El pueblo, todos familiares, de solo dos ramas desde donde se habían desprendido varios ramales, vieron cómo año tras año, la cocinera se sentía más agotada, más cansada, Cada vez le era más difícil conseguir los alimentos, tanto así que no era capaz de arrastrar sus pies para ir en su búsqueda; una que otra vecina de aquel pueblo de “favor” le traían algunos víveres que ella prepararía con el amor de siempre para su pueblo, el que puntualmente llegaría o se despertaría, para devorar los manjares, sin importarles cómo estos habían llegado a la mesa, a fin de cuentas, eso no les importaba, pronto volverían a sus espacios de intereses personales o de simple ocio. El tiempo continuó haciendo estragos en la bondadosa mujer.
Ninguno del pueblo desarrollo jamás aptitudes para la cocina, ni para conseguir los alimentos, ni escoger las mejores piezas de carnes, pescados o verduras; ninguno ¡jamás! se había convertido en su ayudante, o en el joven de los mandados. Así tampoco ninguno había sacado las cuentas para proveer los alimentos necesarios. El tiempo cumplió con su cometido y terminó por quitarle todas las fuerzas a esta esforzada mujer y así como se acabaron sus pasos, que arrastraba lastimosamente por la habitación, también desaparecieron los platos de la mesa.

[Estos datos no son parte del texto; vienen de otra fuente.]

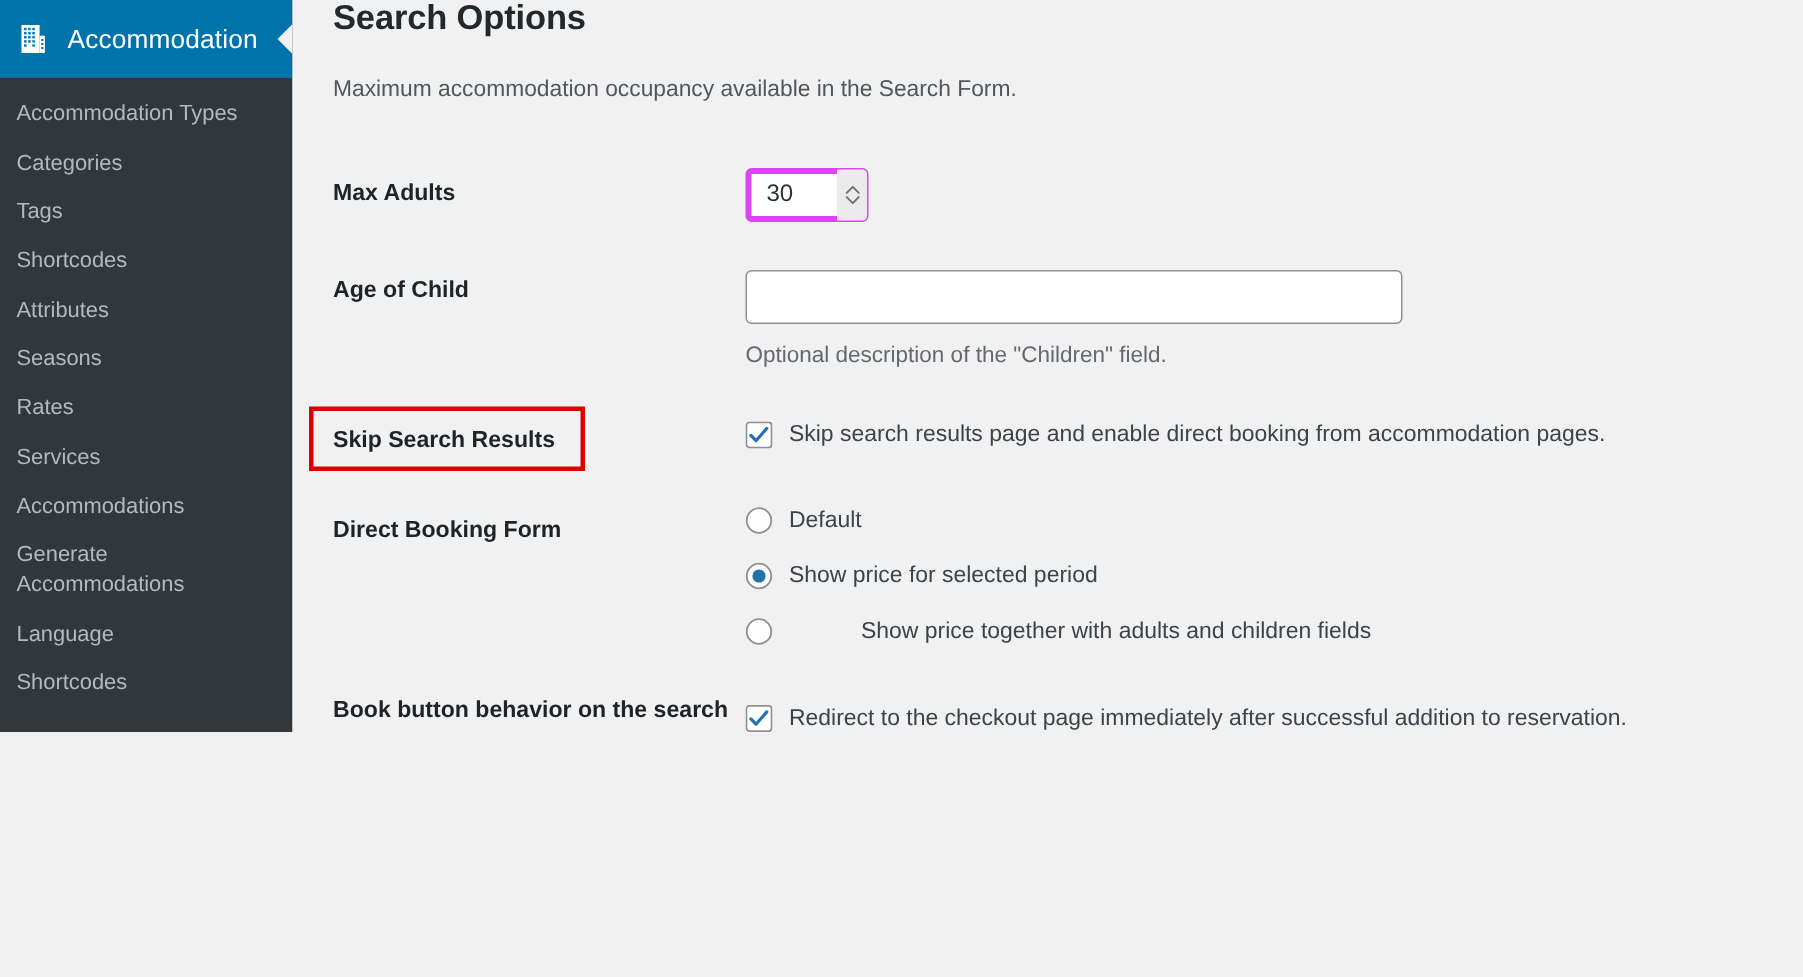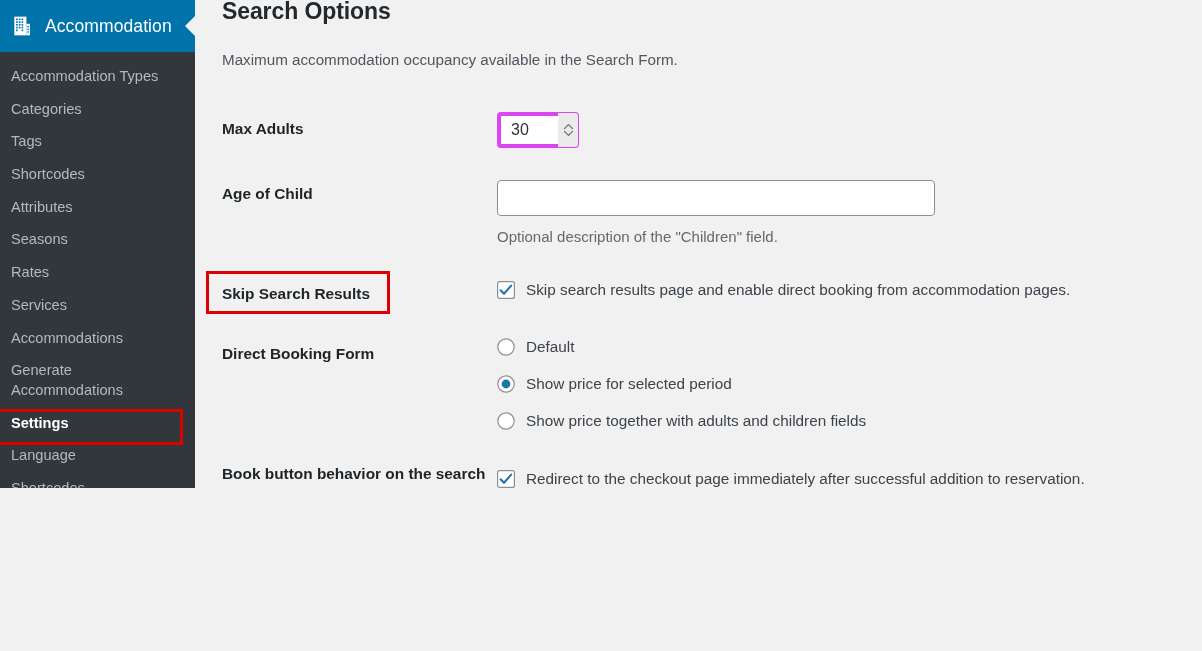--- a/index.html
+++ b/index.html
@@ -222,21 +222,21 @@
     display: block;
   }
   label.radio-row {
     display: flex;
     align-items: center;
     font-size: 15.3px;
     color: #3c434a;
     line-height: 1.3;
     margin-bottom: 17px;
   }
-  label.radio-row:last-child { margin-bottom: 0; }
+  label.radio-row:last-child { margin-bottom: 0; gap: 48px; }
   label.radio-row .box-ico {
     flex: 0 0 18px;
     width: 18px; height: 18px;
     margin-right: 11px;
     display: block;
   }
   tr.row-direct-booking td { padding-top: 13px; }
   tr.row-book-behavior th { padding-top: 17px; }
   tr.row-book-behavior td { padding-top: 22px; }
 </style>
@@ -279,24 +279,20 @@
       <a class="sub-item">Accommodation Types</a>
       <a class="sub-item">Categories</a>
       <a class="sub-item">Tags</a>
       <a class="sub-item">Shortcodes</a>
       <a class="sub-item">Attributes</a>
       <a class="sub-item">Seasons</a>
       <a class="sub-item">Rates</a>
       <a class="sub-item">Services</a>
       <a class="sub-item">Accommodations</a>
       <a class="sub-item">Generate Accommodations</a>
-      <div id="settings-wrap">
-        <a class="sub-item highlighted">Settings</a>
-        <span class="hl-box"></span>
-      </div>
       <a class="sub-item">Language</a>
       <a class="sub-item">Shortcodes</a>
     </div>
 
     <div class="menu-sep"></div>
 
     <div class="menu-bottom">
       <svg class="mb-icon" viewBox="0 0 20 20">
         <rect x="2" y="3.5" width="16" height="14.5" fill="none" stroke="#a7aaad" stroke-width="1.7"></rect>
         <rect x="2" y="3.5" width="16" height="3.6" fill="#a7aaad"></rect>

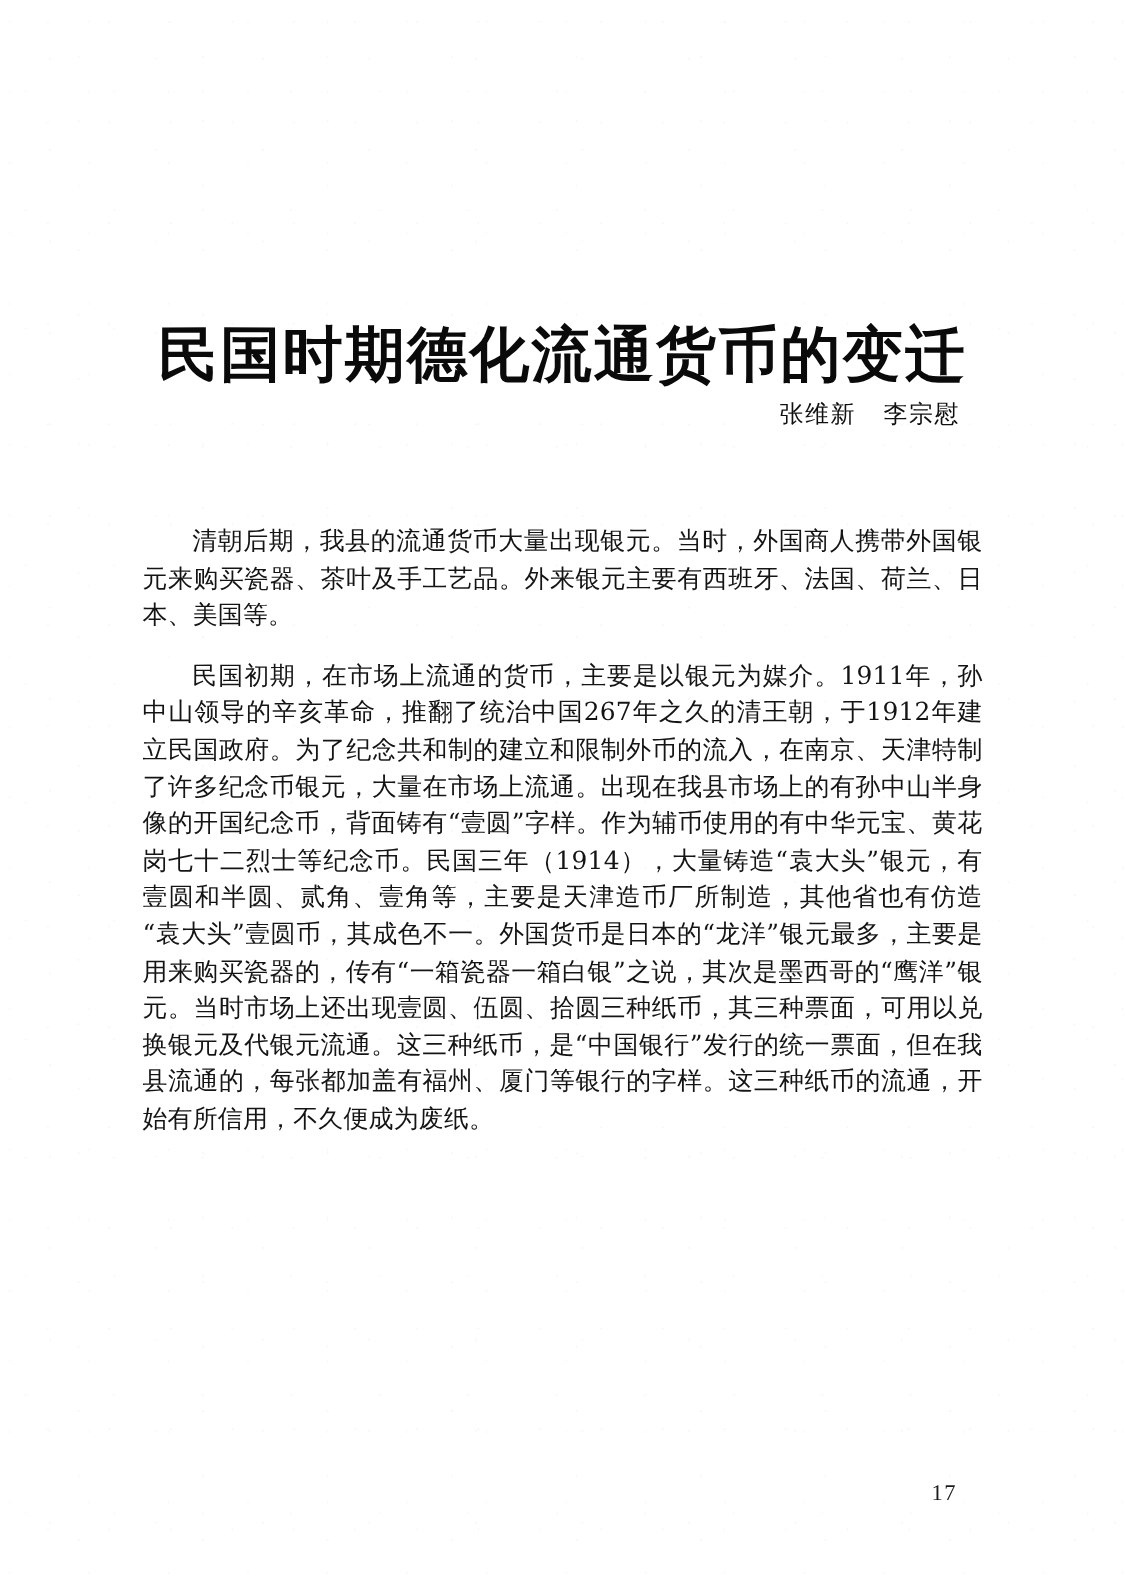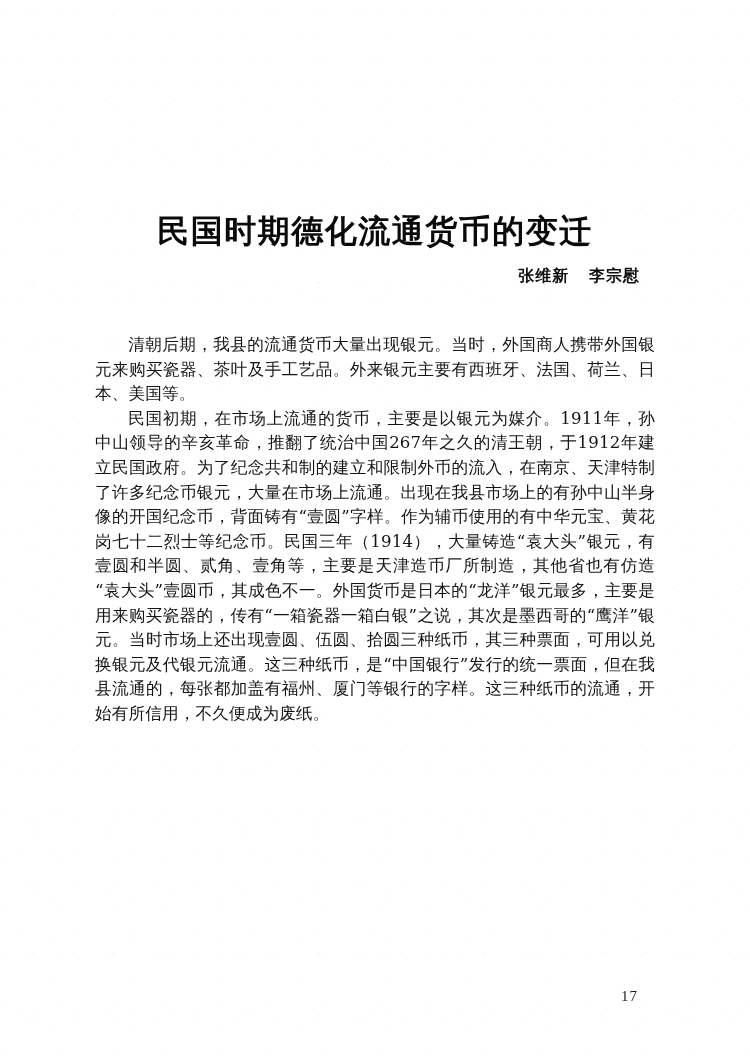--- a/index.html
+++ b/index.html
@@ -20,55 +20,55 @@
     -webkit-font-smoothing: none;
   }
 
   
   #article-title {
     position: absolute;
     left: 0;
     top: 190px;
     width: 750px;
     text-align: center;
-    font-size: 32px;
+    font-size: 40px;
     font-weight: bold;
     letter-spacing: 1.5px;
     line-height: 40px;
     color: #0a0a0a;
     font-family: "DejaVu Serif", "Liberation Serif", serif;
   }
 
   #author-line {
     position: absolute;
     right: 110px;
     top: 266px;
     font-size: 16px;
-    font-weight: bold;
+    font-weight: normal;
     letter-spacing: 1px;
     color: #101010;
     white-space: pre;
   }
 
   
   #body-text {
     position: absolute;
     left: 95px;
     top: 333px;
     width: 560px;
     font-size: 16.6px;
     line-height: 24.6px;
     text-align: justify;
     text-justify: inter-ideograph;
     letter-spacing: 0.15px;
     color: #141414;
   }
 
   #body-text p {
-    margin: 0 0 0 0;
+    margin: 16px 0 0 0;
     text-indent: 2em;
     text-align: justify;
     text-justify: inter-ideograph;
   }
 
   
   #page-number {
     position: absolute;
     left: 621px;
     top: 988px;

Un día todos los comensales, como cualquier otro, parloteaban, discutían alrededor de aquella gran mesa; otros venían integrándose despejándose la modorra que les provocaba el haber despertado recién. Tras mucho conversar, la cocinera no apareció jamás por la puerta de la cocina con los platos que ellos estaban dispuestos a devorar. Quedaron en silencio, esperado una respuesta a los gritos con los que llamaban a la mujer, pero no obtuvieron respuesta. Uno de los pobladores de la mesa, se levantó y se dirigió, por primera vez en su vida, en dirección a la cocina. Su alarido aterrorizó a los comensales. La cocinera había muerto sin haber sido capaz de preparar la merienda.
Con pesar la arrastraron hasta la mesa; la recostaron sobre ella, la desnudaron y comenzaron a devorarla con avidez. Luego de saciada su hambre, comenzaron a mirarse unos a otros preguntándose quién sería ahora capaz de cocinar, comprar los víveres, seleccionarlos , ir por ellos y administrar los recursos para que estos no faltaran y la respuesta fue una condena: ¡NADIE! Nunca pensaron que ella algún día moriría y jamás se acercaron a conocer su labor, a ayudarla en tan noble cometido… alimentar a su familia. Todos creyeron siempre que esa era su obligación.
Se quedaron sentados allí lamentándose de tan torpe actuación. De vez en cuando más de uno azotaba su cabeza contra la mesa recriminándose de haber creído que sólo en los hombros de aquella mujer descansaba el bienestar del pueblo. Se quedaron sentados allí tanto tiempo, que uno a uno de aquel pueblo, fueron muriendo, acompañando los huesos putrefactos de aquella mujer que les había servido como el último alimento de sus vidas. Vidas vacías de conocimientos, de saber actuar, de competencia, de saber resolver, decidir, administrar, escoger, liderar… vidas parásitas que al caer el álamo,obligadamente murió el Quitral.